Aim of the task:
Restate word for word the lines of the listing below, from its first line through the line with "[190,362,251,377] foobar ->", without the pictures.

Data shown:
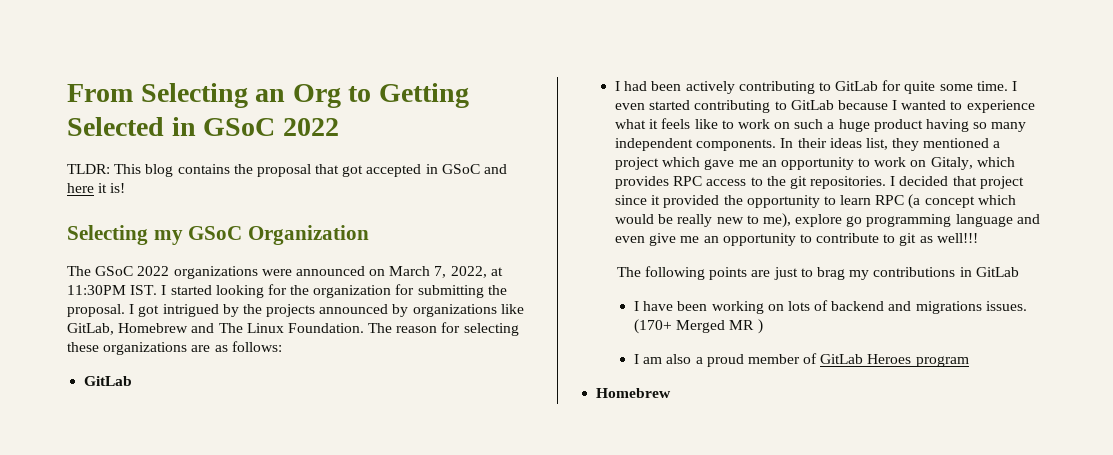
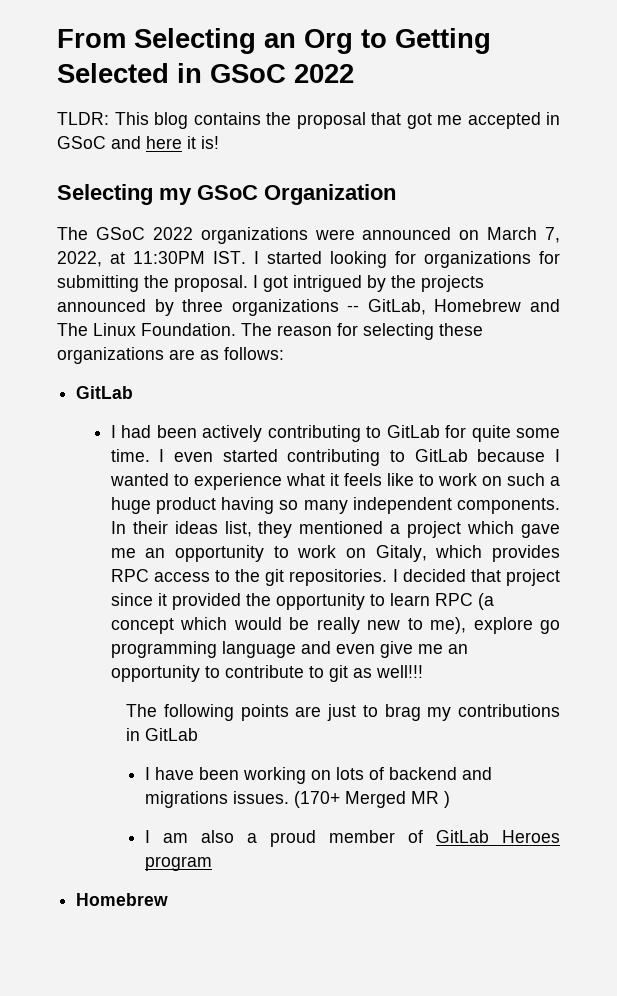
(364, 171) none -> [437,115,462,125] me
[290,285,392,298] the organization -> [424,251,531,268] organizations
[412,304,524,317] organizations like -> [182,299,360,316] three organizations --

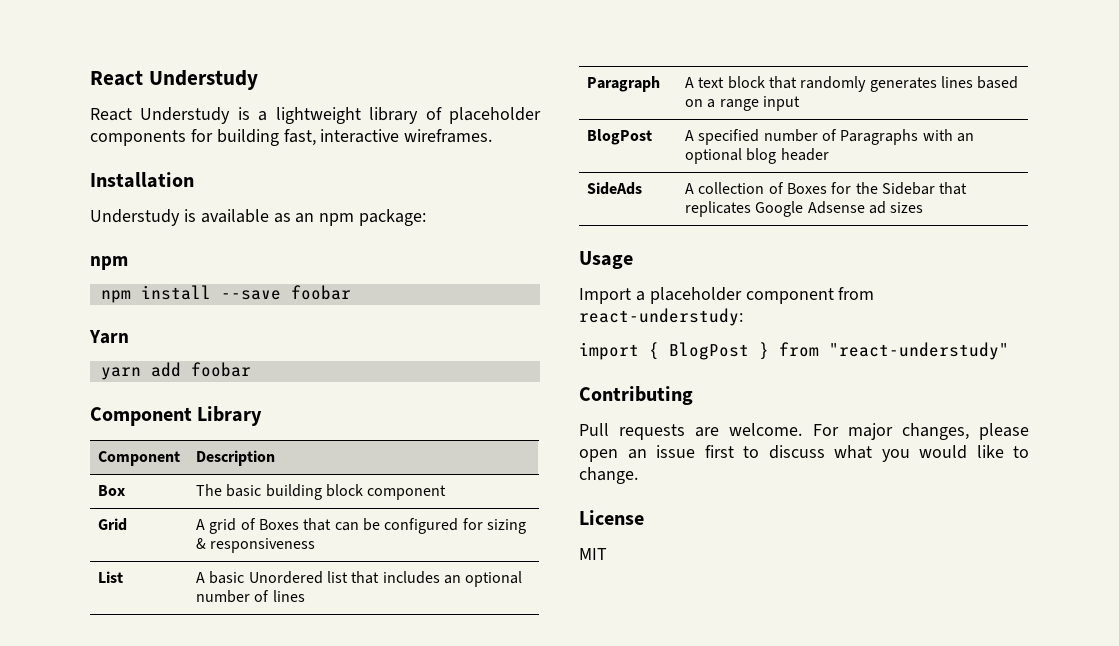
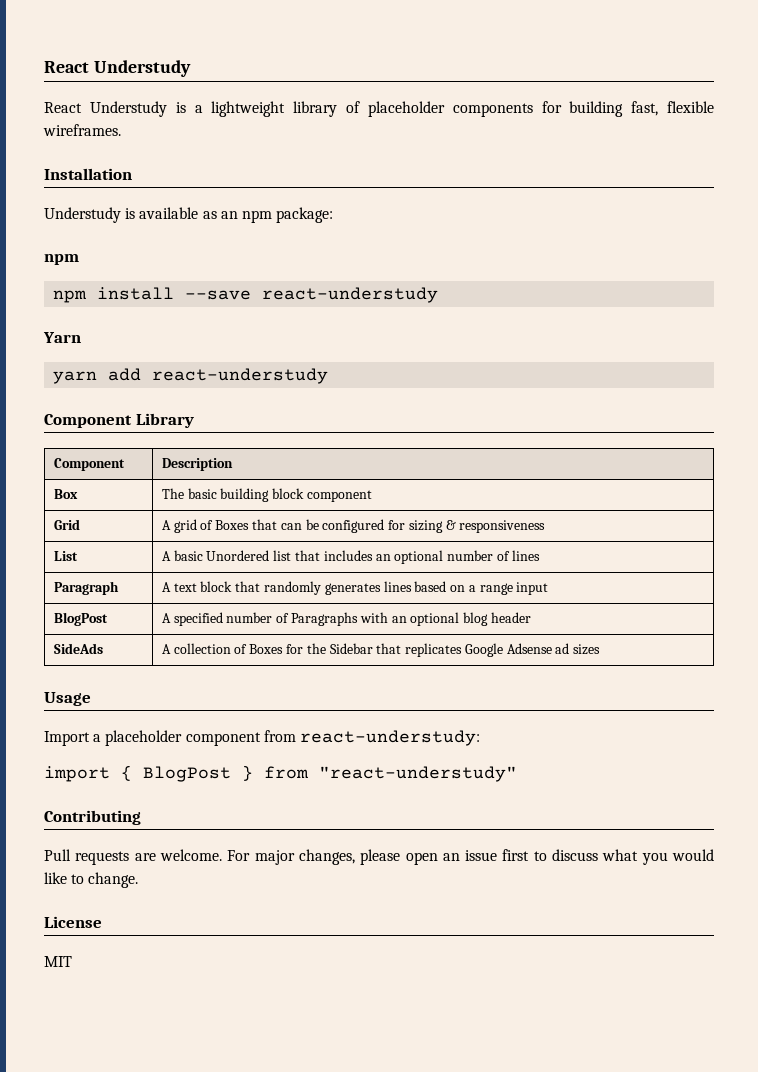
[320,129,400,143] interactive -> [667,101,715,113] flexible
[290,285,351,300] foobar -> [262,287,439,303] react-understudy
[190,362,251,377] foobar -> [152,368,329,384] react-understudy

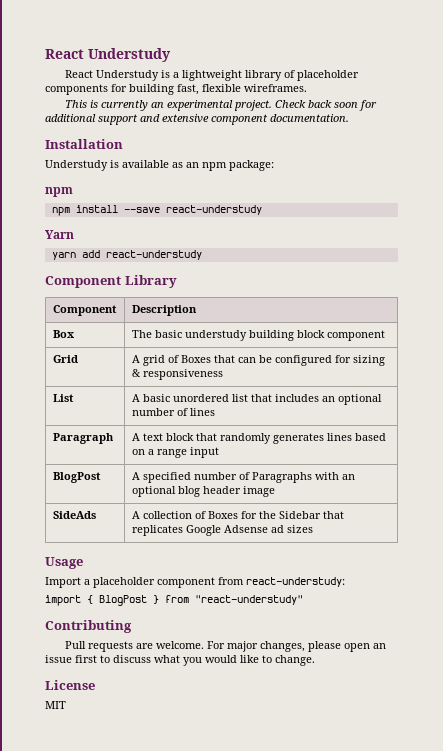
(121, 130) none -> [65,100,378,111] [45,114,349,125] // This is currently an experimental project. Check back soon for additional support and extensive component documentation.
(217, 493) none -> [184,330,247,341] understudy
[206,550,270,561] Unordered -> [172,394,229,402] unordered
(531, 617) none -> [242,486,275,497] image

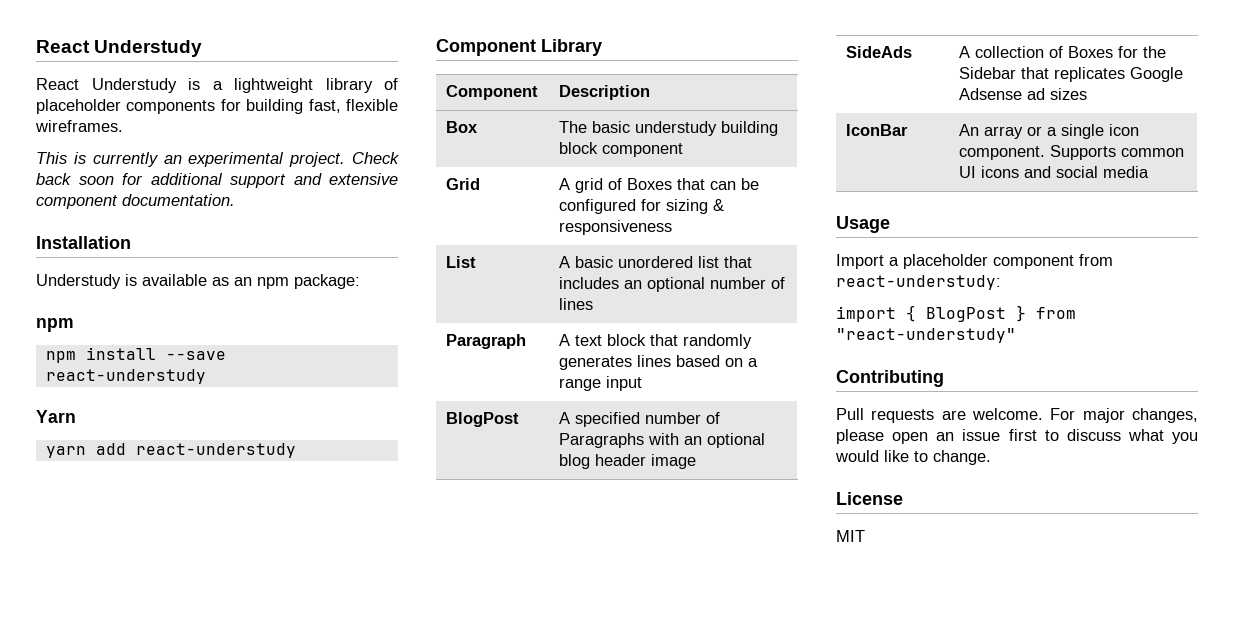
(313, 529) none -> [846,124,909,136] [959,124,1140,139] [959,145,1185,160] [959,166,1150,178] // IconBar | An array or a single icon component. Supports common UI icons and social media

Result of this exercise:
(364, 171) none -> [437,115,462,125] me
[290,285,392,298] the organization -> [424,251,531,268] organizations
[412,304,524,317] organizations like -> [182,299,360,316] three organizations --

[320,129,400,143] interactive -> [667,101,715,113] flexible
[290,285,351,300] foobar -> [262,287,439,303] react-understudy
[190,362,251,377] foobar -> [152,368,329,384] react-understudy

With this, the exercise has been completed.